Part 2

163 17 12
                                    

Setengah jam lagi mereka bermain-main di air, akhirnya semua kelelahan dan naik ke atas. Mereka berencana untuk membersihkan diri dan memesan delivery untuk makan siang itu (dan sarapan bagi C). Tapi sebelum mereka keluar dari area kolam, B mengeluarkan kameranya.

"Tunggu dulu, ayo kita foto," katanya. "Untuk proyekku."

Walau A tidak tahu proyek apa. Tapi A melirik rambutnya yang acak-acakan karena air. Yang lain pun sama saja, tapi ia tidak percaya diri. Ia mengambil kamera D. "Aku saja yang foto, kalian berpose," ujarnya dan mencoba memilih sudut untuk mereka. Ia tahu latar belakang juga harus jadi sorotan selain mereka bertiga, ia menjauh beberapa langkah agar gedung di belakang mereka terlihat. "Kalian siap?"

Ia memfokuskan kameranya. Ini sudah sudut paling bagus. Ia bisa melihat jendela-jendelanya. Klik. Lalu ia melihat seseorang di beberapa lantai di atas, pria tua melihat ke arah mereka. Kedua alisnya yang bertaut bahkan bisa ia lihat dari kejauhan. Ia menyingkirkan ponselnya tapi pria itu tidak ada disana.

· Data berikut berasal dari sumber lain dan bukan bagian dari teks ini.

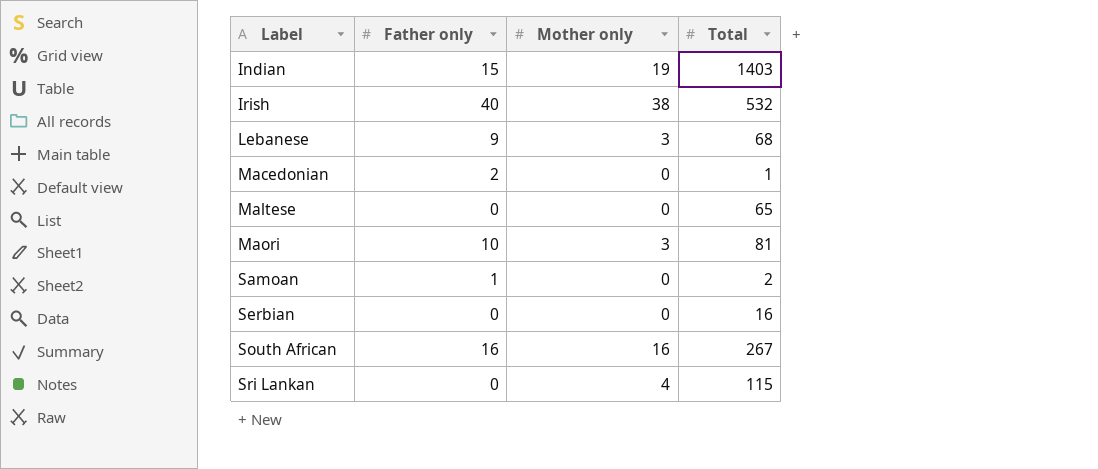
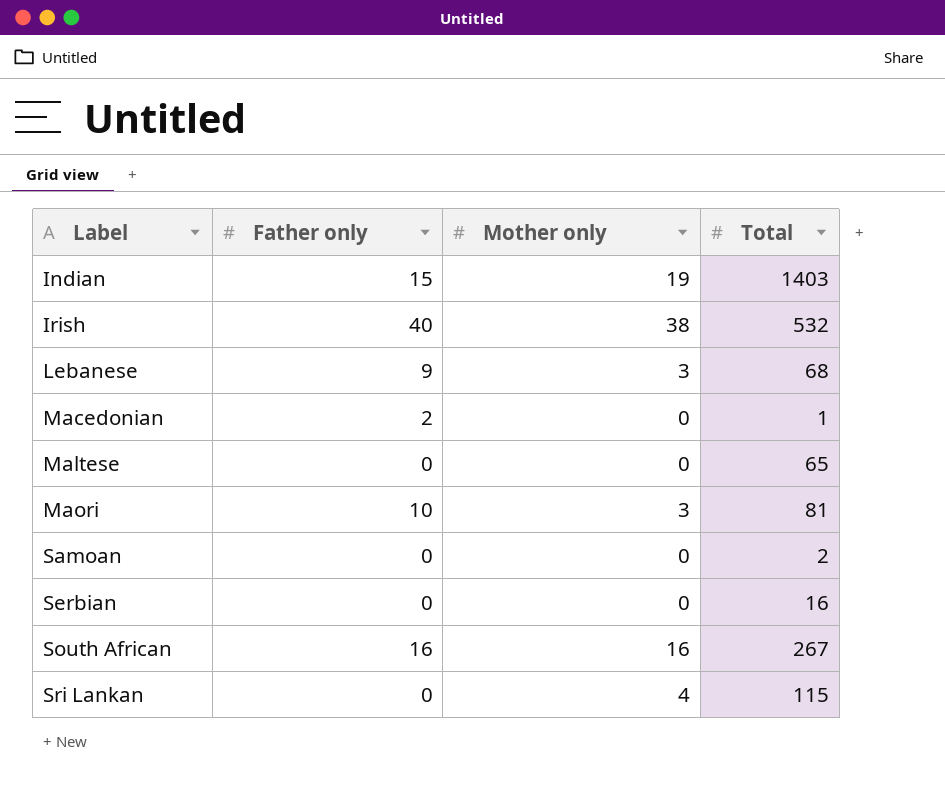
Samoan | Father only: 1 -> 0

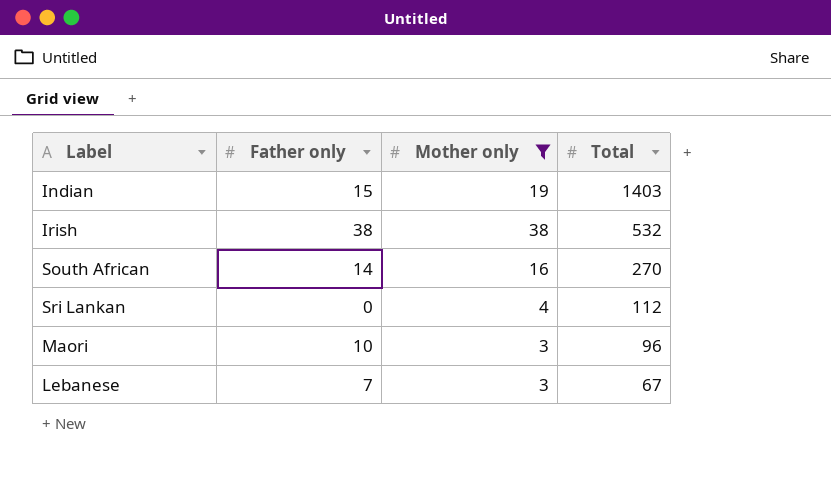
filter: none -> Mother only != 0
row order: Label ascending -> Total descending
Irish | Father only: 40 -> 38
South African | Father only: 16 -> 14
South African | Total: 267 -> 270
Sri Lankan | Total: 115 -> 112
Maori | Total: 81 -> 96
Lebanese | Father only: 9 -> 7
Lebanese | Total: 68 -> 67

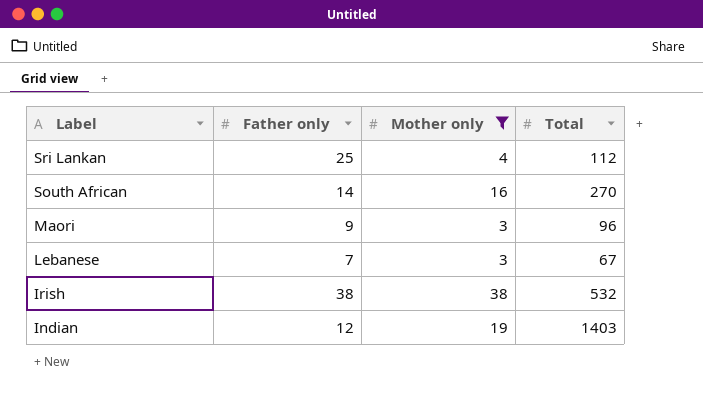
row order: Total descending -> Label descending
Sri Lankan | Father only: 0 -> 25
Maori | Father only: 10 -> 9
Indian | Father only: 15 -> 12

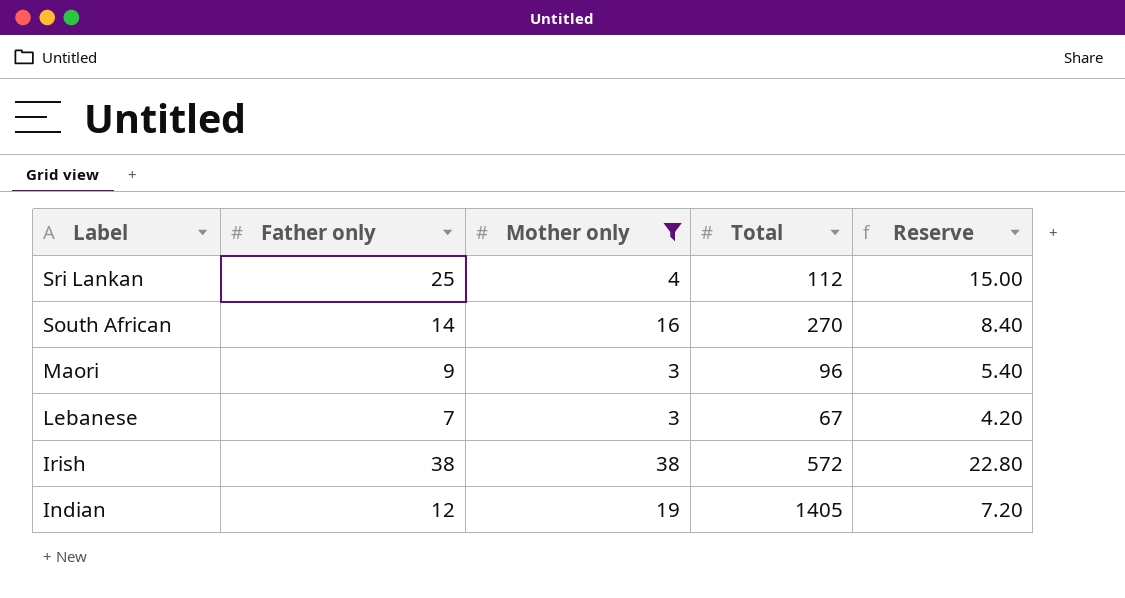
column Reserve | formula: none -> [Father only] * 0.6
Irish | Total: 532 -> 572
Indian | Total: 1403 -> 1405

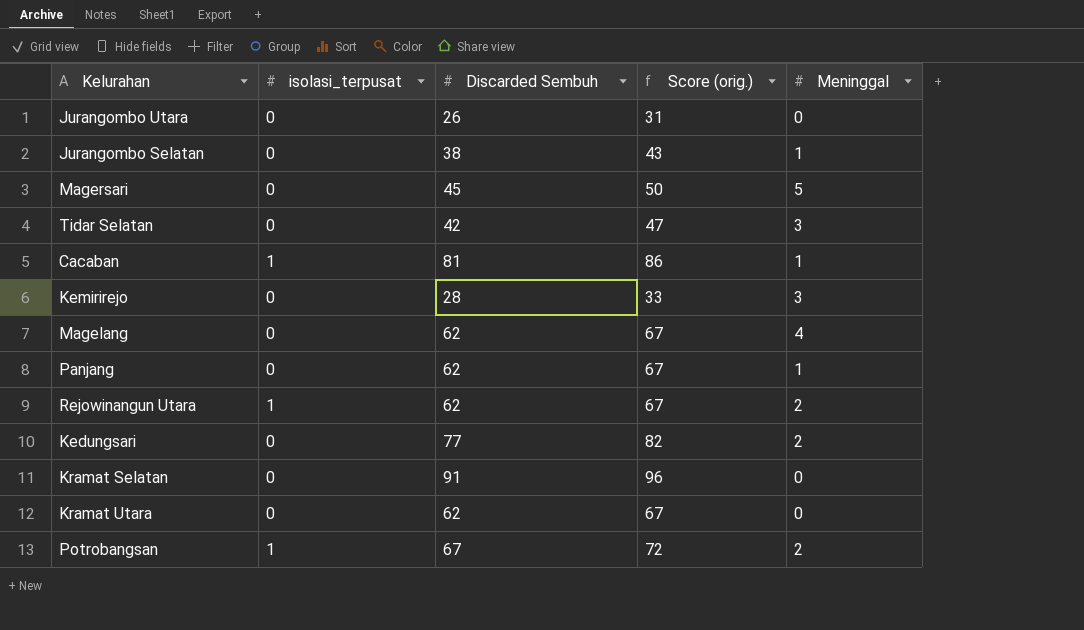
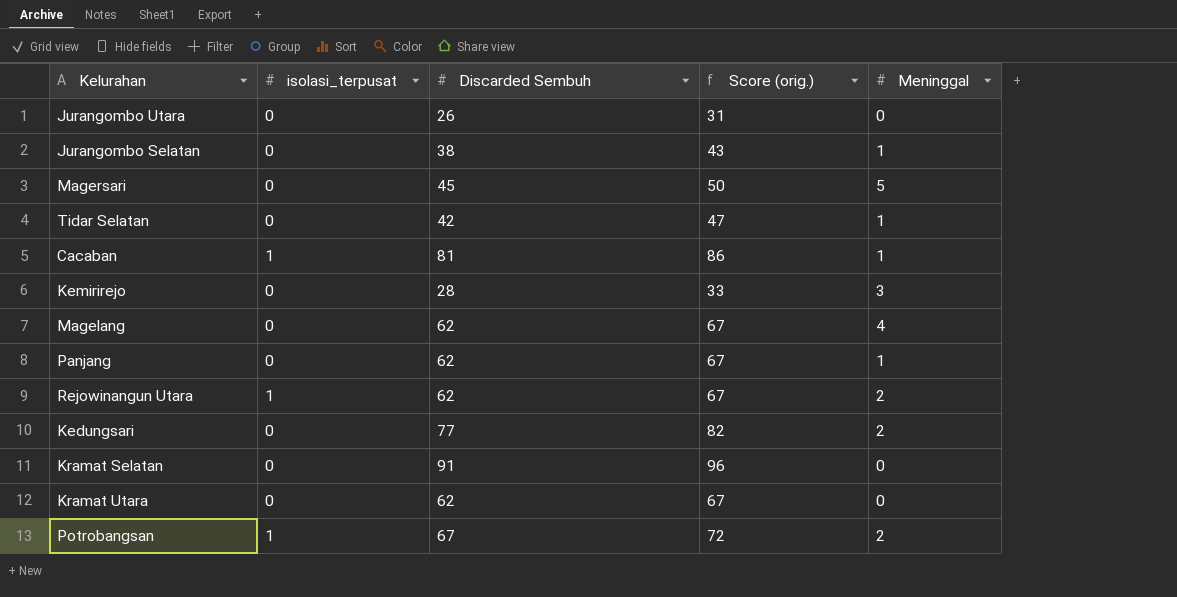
Tidar Selatan | Meninggal: 3 -> 1

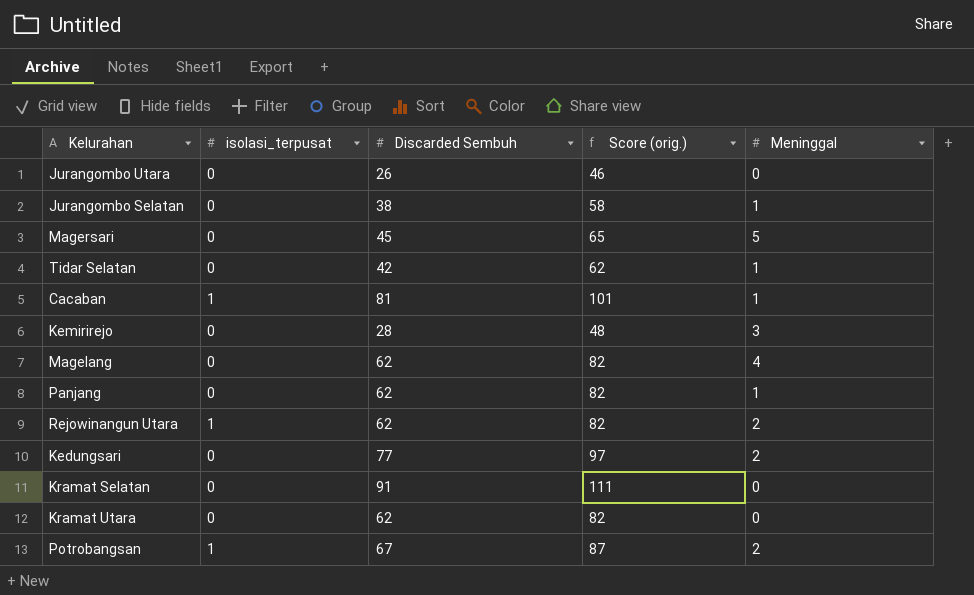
column Score (orig.) | formula: [Discarded Sembuh] + 5 -> [Discarded Sembuh] + 20

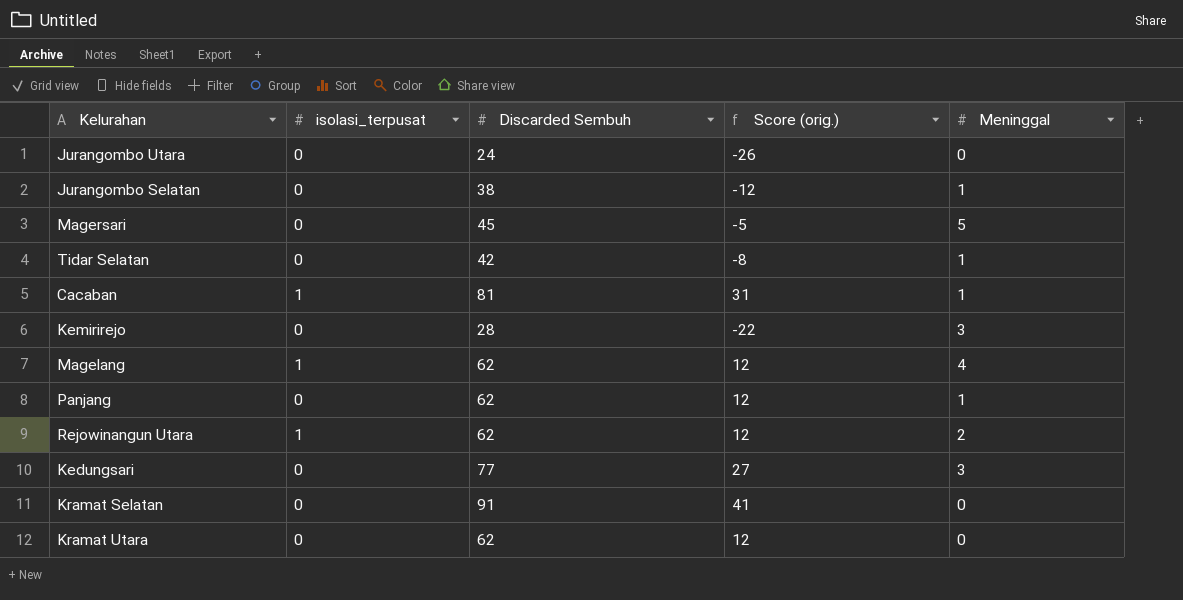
column Score (orig.) | formula: [Discarded Sembuh] + 20 -> [Discarded Sembuh] - 50
row Potrobangsan: 1 | 67 | 87 | 2 -> none
Jurangombo Utara | Discarded Sembuh: 26 -> 24
Magelang | isolasi_terpusat: 0 -> 1
Kedungsari | Meninggal: 2 -> 3

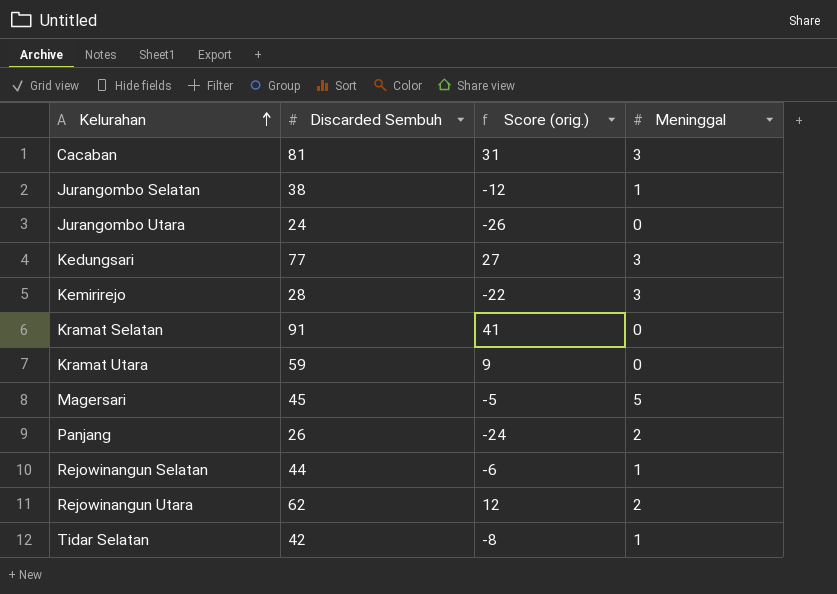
row order: none -> Kelurahan ascending
column isolasi_terpusat | position: 2 -> none
row Magelang: 1 | 62 | 12 | 4 -> none
Cacaban | Meninggal: 1 -> 3
Kramat Utara | Discarded Sembuh: 62 -> 59
Kramat Utara | Score (orig.): 12 -> 9
Panjang | Discarded Sembuh: 62 -> 26
Panjang | Score (orig.): 12 -> -24
Panjang | Meninggal: 1 -> 2
row Rejowinangun Selatan: none -> 44 | -6 | 1

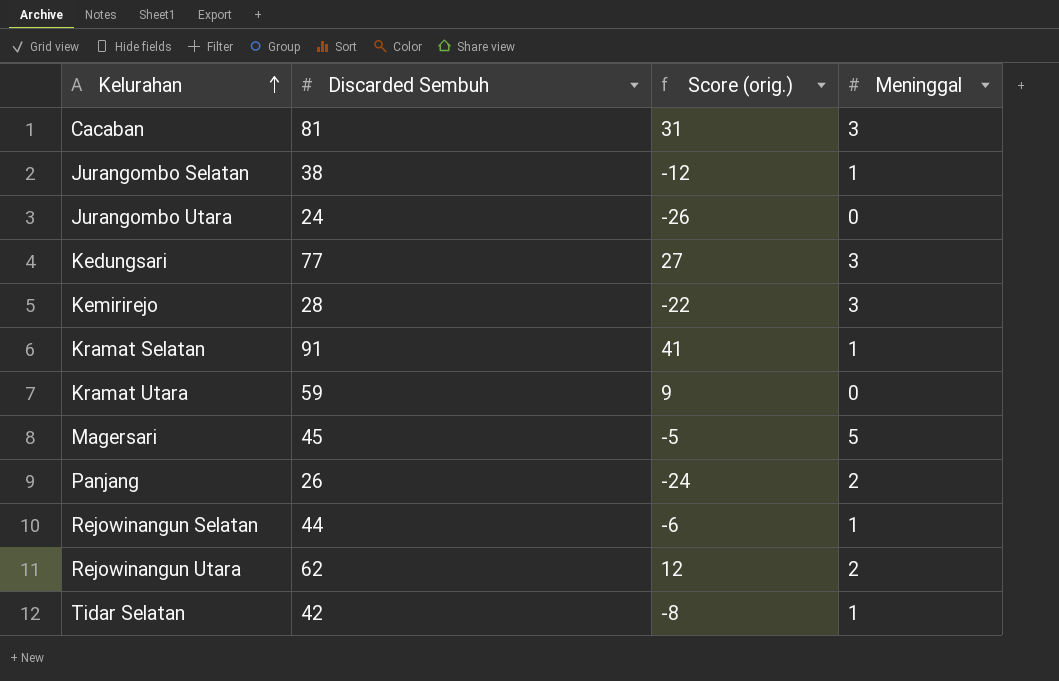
Kramat Selatan | Meninggal: 0 -> 1

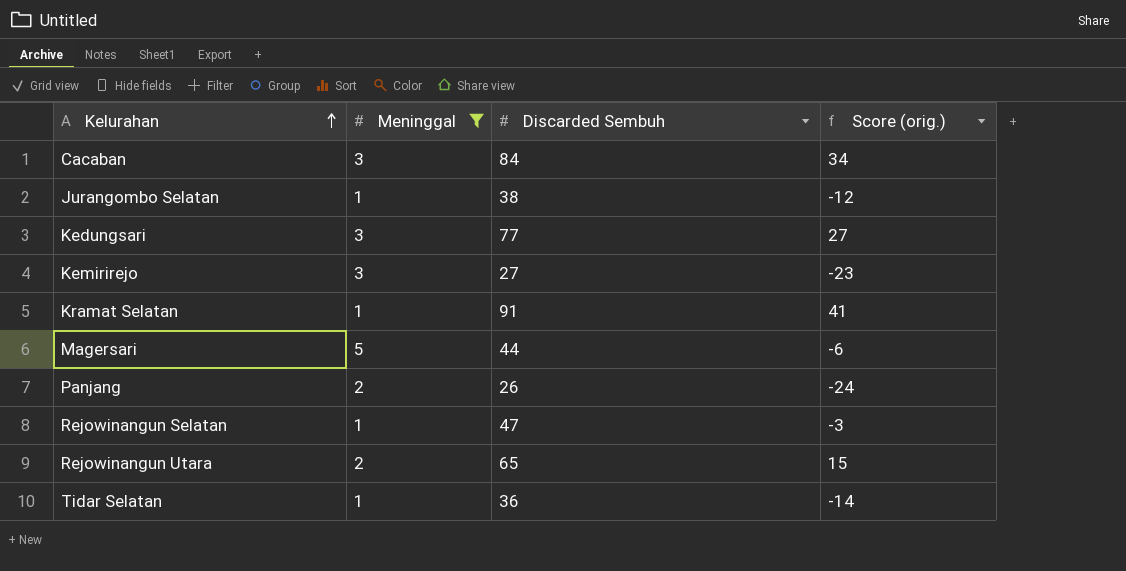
filter: none -> Meninggal != 0
column Meninggal | position: 4 -> 2
Cacaban | Discarded Sembuh: 81 -> 84
Cacaban | Score (orig.): 31 -> 34
Kemirirejo | Discarded Sembuh: 28 -> 27
Kemirirejo | Score (orig.): -22 -> -23
Magersari | Discarded Sembuh: 45 -> 44
Magersari | Score (orig.): -5 -> -6
Rejowinangun Selatan | Discarded Sembuh: 44 -> 47
Rejowinangun Selatan | Score (orig.): -6 -> -3
Rejowinangun Utara | Discarded Sembuh: 62 -> 65
Rejowinangun Utara | Score (orig.): 12 -> 15
Tidar Selatan | Discarded Sembuh: 42 -> 36
Tidar Selatan | Score (orig.): -8 -> -14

"Kau sudah selesai?" tanya B yang tetap tersenyum.

Maka ia mengambil foto lain dan kali ini tidak ada siapapun di latar belakang.

"Aku beritahu pada kalian," kata B di lift. Apartemennya di lantai 8. Mereka masih di lantai G. Dan liftnya tidak punya nomor 4. "Tempat itu jarang ditempati, jadi beri salam saat masuk, ya?"

"Buat apa bila jarang ditempati kalau begitu?" C bertanya.

"Karena tempat itu hanya tempat singgah," tebak D.

Semua menatapnya, terdiam. Lalu B tertawa. "Memang benar, itu bisa disebut tempat singgah. Ayah sering keluar masuk kota, dan tempat itu lebih dekat dengan tol daripada rumah." Ia mengangkat bahu. "Efisiensi."

Yang lain ber ooh lalu bunyi ding dan lift terbuka. Mereka di lantai 8.

Mereka dihadapkan dengan koridor kosong, seperti yang lainnya. Lampunya redup dan sunyi. A mengikat handuknya lebih erat karena kedinginan.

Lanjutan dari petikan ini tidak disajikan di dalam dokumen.